YOUR TASK ->
Write the records out again without change. Leave the pictures behind.

:: GIVEN RECORDS

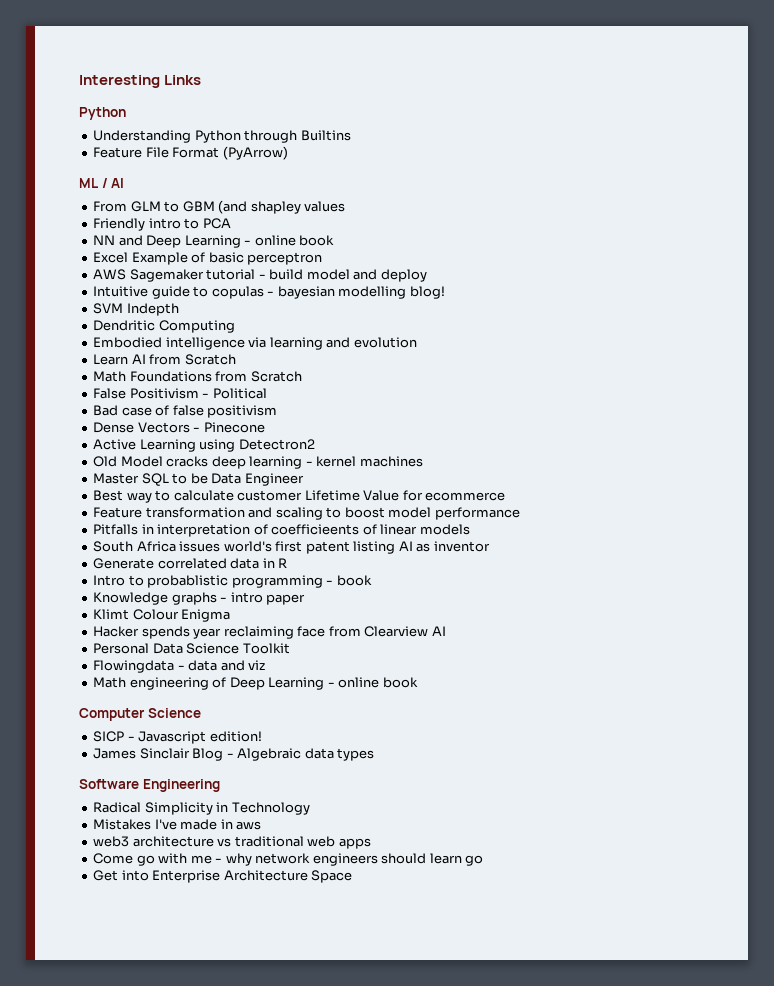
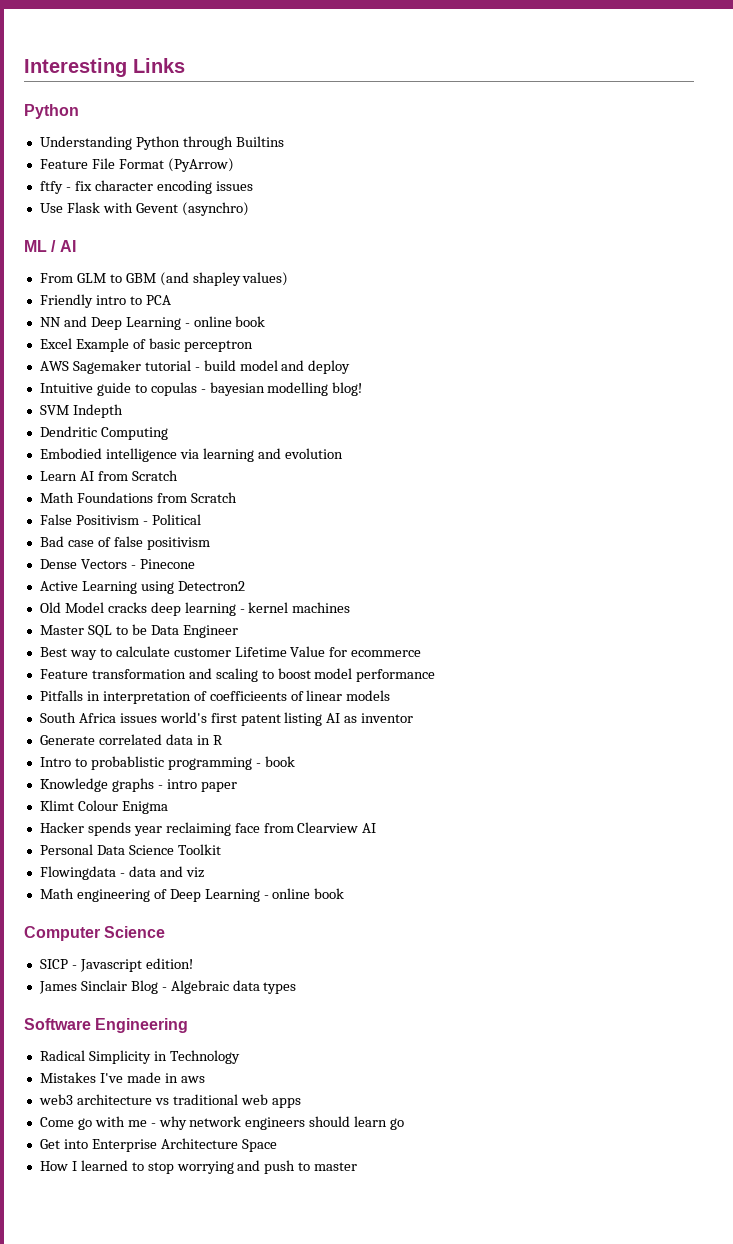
(288, 153) none -> [39,180,253,194] [39,202,249,216] // ftfy - fix character encoding issues // Use Flask with Gevent (asynchro)
[304,201,346,212] values -> [242,272,289,286] values)
(353, 876) none -> [39,1160,358,1174] // How I learned to stop worrying and push to master

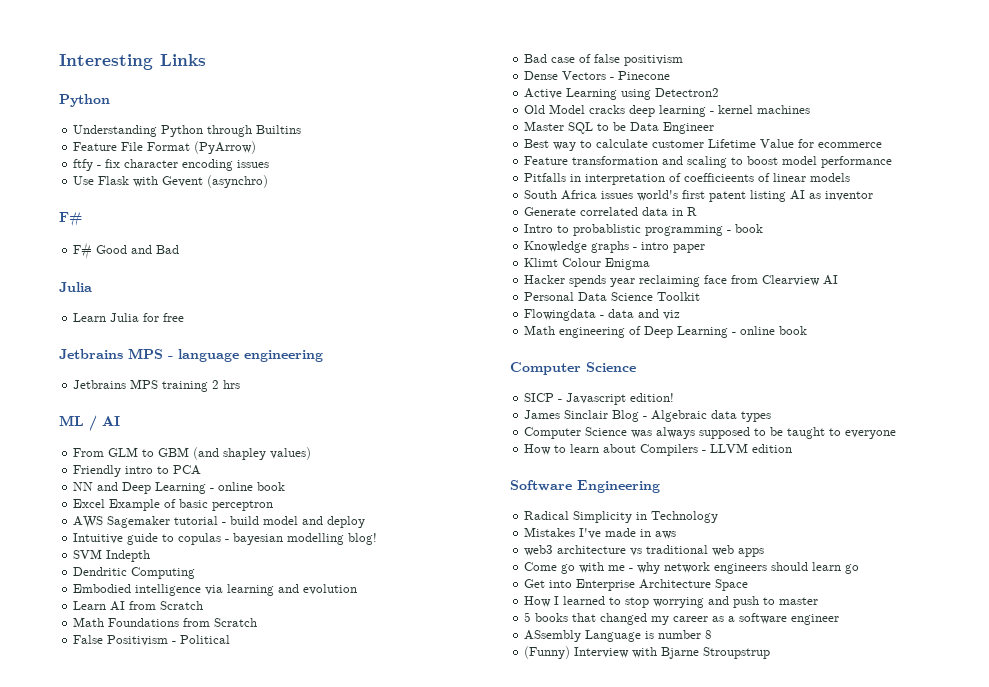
(249, 209) none -> [59,212,82,227] [73,242,180,259] [59,282,92,292] [73,313,185,322] [59,348,323,362] [73,379,241,392] // F# // F# Good and Bad // Julia // Learn Julia for free // Jetbrains MPS - language engineering // Jetbrains MPS training 2 hrs
(297, 988) none -> [524,427,897,439] [524,443,793,456] // Computer Science was always supposed to be taught to everyone // How to learn about Compilers - LLVM edition
(358, 1166) none -> [524,612,840,625] [524,630,713,642] [524,646,771,659] // 5 books that changed my career as a software engineer // ASsembly Language is number 8 // (Funny) Interview with Bjarne Stroupstrup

::::

TASK ANSWER ->
(288, 153) none -> [39,180,253,194] [39,202,249,216] // ftfy - fix character encoding issues // Use Flask with Gevent (asynchro)
[304,201,346,212] values -> [242,272,289,286] values)
(353, 876) none -> [39,1160,358,1174] // How I learned to stop worrying and push to master

(249, 209) none -> [59,212,82,227] [73,242,180,259] [59,282,92,292] [73,313,185,322] [59,348,323,362] [73,379,241,392] // F# // F# Good and Bad // Julia // Learn Julia for free // Jetbrains MPS - language engineering // Jetbrains MPS training 2 hrs
(297, 988) none -> [524,427,897,439] [524,443,793,456] // Computer Science was always supposed to be taught to everyone // How to learn about Compilers - LLVM edition
(358, 1166) none -> [524,612,840,625] [524,630,713,642] [524,646,771,659] // 5 books that changed my career as a software engineer // ASsembly Language is number 8 // (Funny) Interview with Bjarne Stroupstrup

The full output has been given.